[petsc-users] [SLEPc] SIGFPE Arithmetic exception in EPSGD
Smith, Barry F.
bsmith at mcs.anl.gov
Thu May 3 22:11:10 CDT 2018
at /depot/ncn/apps/conte/conte-gcc-petsc35-dbg/libs/slepc/build-real/src/eps/impls/davidson/common/dvd_improvex.c:1112
1112 if (d->nR[i]/a < data->fix) {
Likely the problem is due to the division by a when a is zero. Perhaps the code needs above a check that a is not zero.
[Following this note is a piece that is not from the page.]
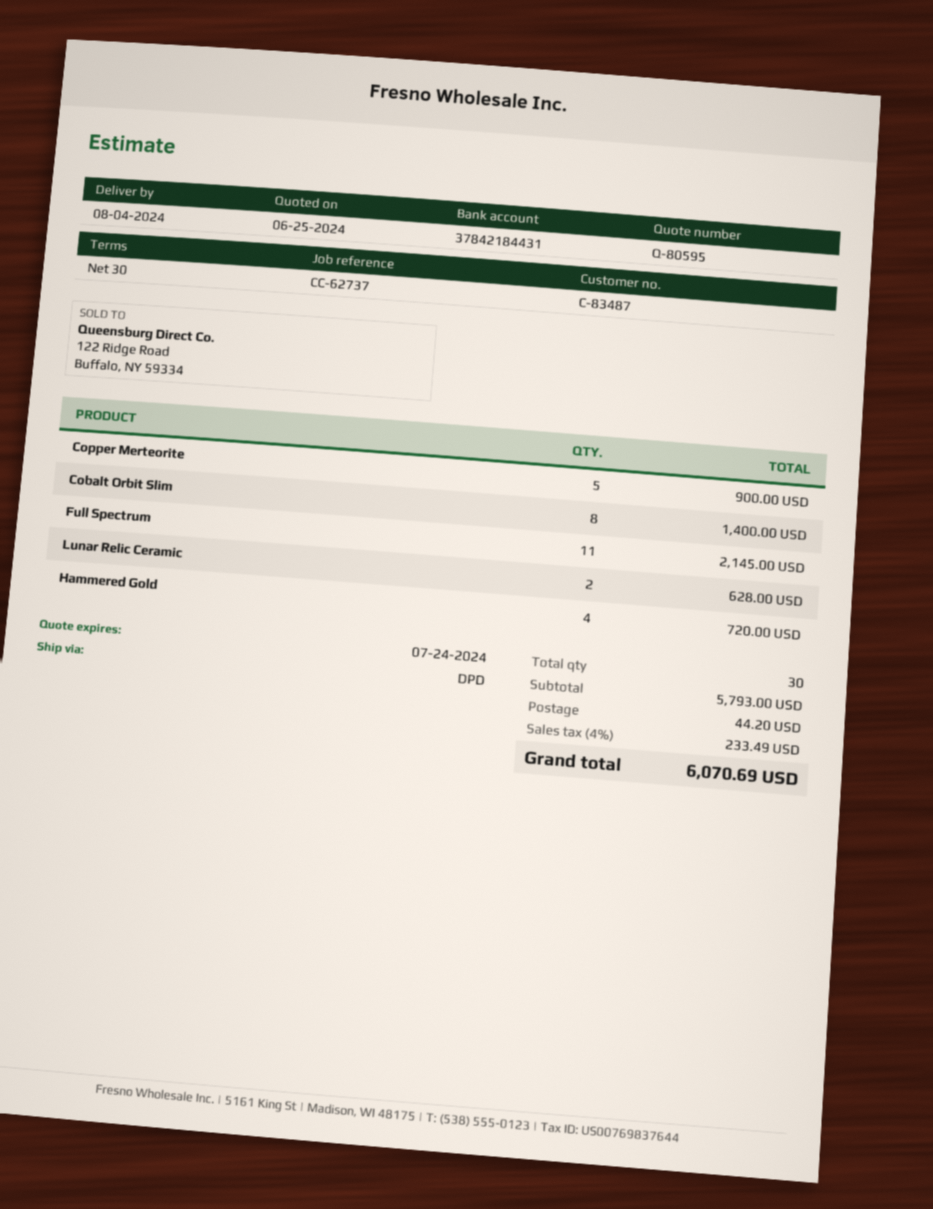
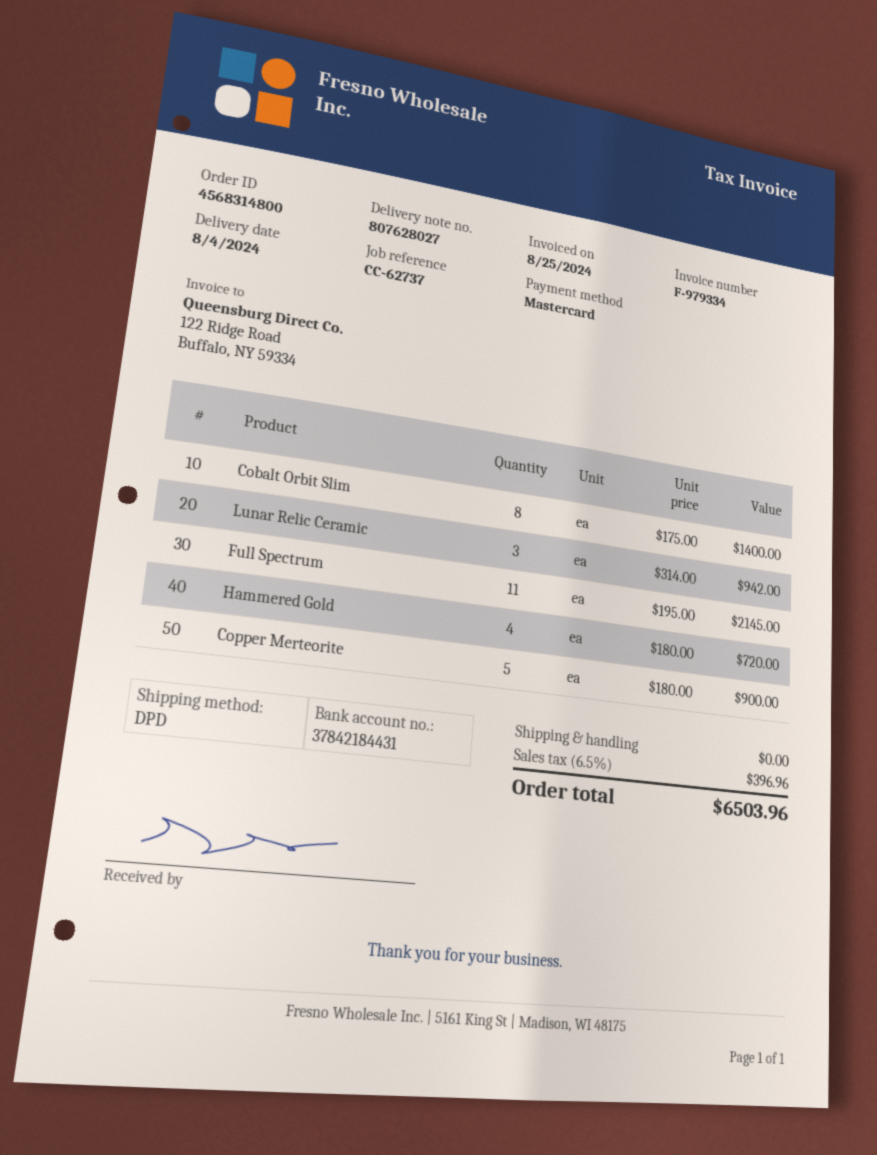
Lunar Relic Ceramic: 2 for 628.00 -> 3 for 942.00
shipping: 44.20 -> 0.00
tax: 4% = 233.49 -> 6.5% = 396.96
total: 6070.69 -> 6503.96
Or rewrite the check as
if (d->nR[i] < a*data->fix) {
Barry
> On May 3, 2018, at 7:58 PM, Harshad Sahasrabudhe <harshad.sahasrabudhe at gmail.com> wrote:
>
> Hello,
>
> I am solving for the lowest eigenvalues and eigenvectors of symmetric positive definite matrices in the generalized eigenvalue problem. I am using the GD solver with the default settings of PCBJACOBI. When I run a standalone executable on 16 processes which loads the matrices from a file and solves the eigenproblem, I get converged results in ~600 iterations. I am using PETSc/SLEPc 3.5.4.
>
> However, when I use the same settings in my software, which uses LibMesh (0.9.5) for FEM discretization, I get a SIGFPE. The backtrace is:
>
> Program received signal SIGFPE, Arithmetic exception.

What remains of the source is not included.